[Web document revisions]
%%
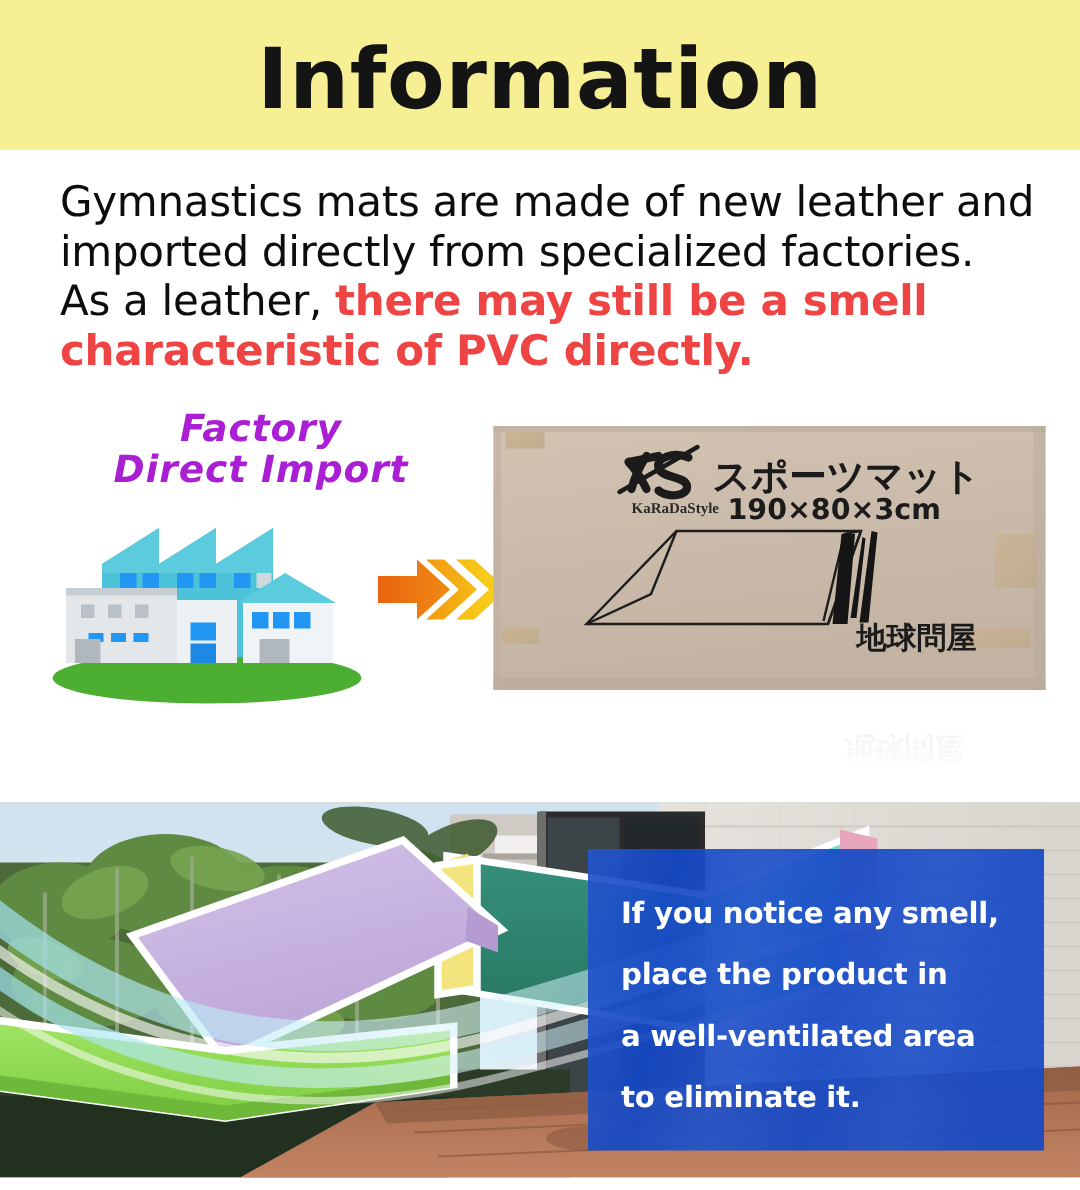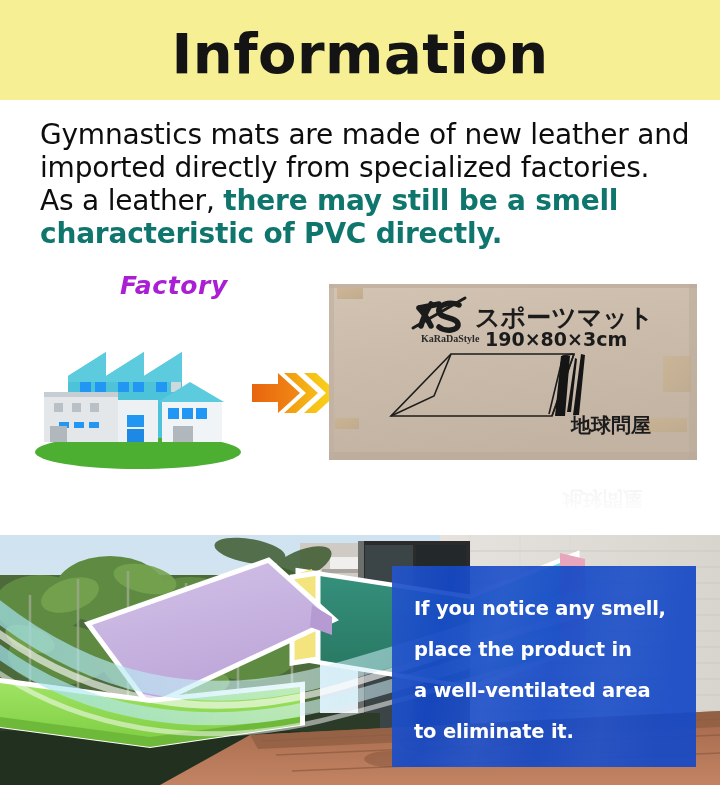--- a/index.html
+++ b/index.html
@@ -62,21 +62,21 @@
     top: 118px;
     width: 660px;
     font-size: 28px;
     line-height: 33px;
     font-weight: 400;
     color: #0d0d0d;
     font-family: "DejaVu Sans", sans-serif;
     letter-spacing: -0.2px;
   }
   .intro-text .red {
-    color: #0f766e;
+    color: #ef4444;
     font-weight: 700;
   }
   .intro-text .blk { font-weight: 400; }
 
   
   .factory-block {
     position: absolute;
     left: 28px;
     top: 272px;
     width: 290px;
@@ -197,20 +197,21 @@
     <div><span class="blk">Gymnastics mats are made of new leather and</span></div>
     <div><span class="blk">imported directly from specialized factories.</span></div>
     <div><span class="blk">As a leather, </span><span class="red">there may still be a smell</span></div>
     <div><span class="red">characteristic of PVC directly.</span></div>
   </div>
 
   <div class="factory-block">
 
     <div class="factory-label">
       <div>Factory</div>
+      <div>Direct Import</div>
     </div>
 
     <svg class="factory-art" viewBox="0 0 220 140">
       <ellipse cx="110" cy="122" rx="103" ry="17" fill="#4caf32"></ellipse>
 
       <path d="M40 46 L78 22 L78 46 L116 22 L116 46 L154 22 L154 108 L40 108 Z" fill="#4cc3d9"></path>
       <path d="M40 46 L78 22 L78 46 L116 22 L116 46 L154 22 L154 52 L40 52 Z" fill="#5ccbdd"></path>
       <rect x="52" y="52" width="11" height="10" fill="#2196f3"></rect>
       <rect x="67" y="52" width="11" height="10" fill="#2196f3"></rect>
       <rect x="90" y="52" width="11" height="10" fill="#2196f3"></rect>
%%
▸ Task statement
A word-for-word copy of the lines above from the one with "<div>Factory</div>" through the one with "22 L154 108", inclusive, is the only output wanted.

▸ Output of the task
       <div>Factory</div>
+      <div>Direct Import</div>
     </div>
 
     <svg class="factory-art" viewBox="0 0 220 140">
       <ellipse cx="110" cy="122" rx="103" ry="17" fill="#4caf32"></ellipse>
 
       <path d="M40 46 L78 22 L78 46 L116 22 L116 46 L154 22 L154 108 L40 108 Z" fill="#4cc3d9"></path>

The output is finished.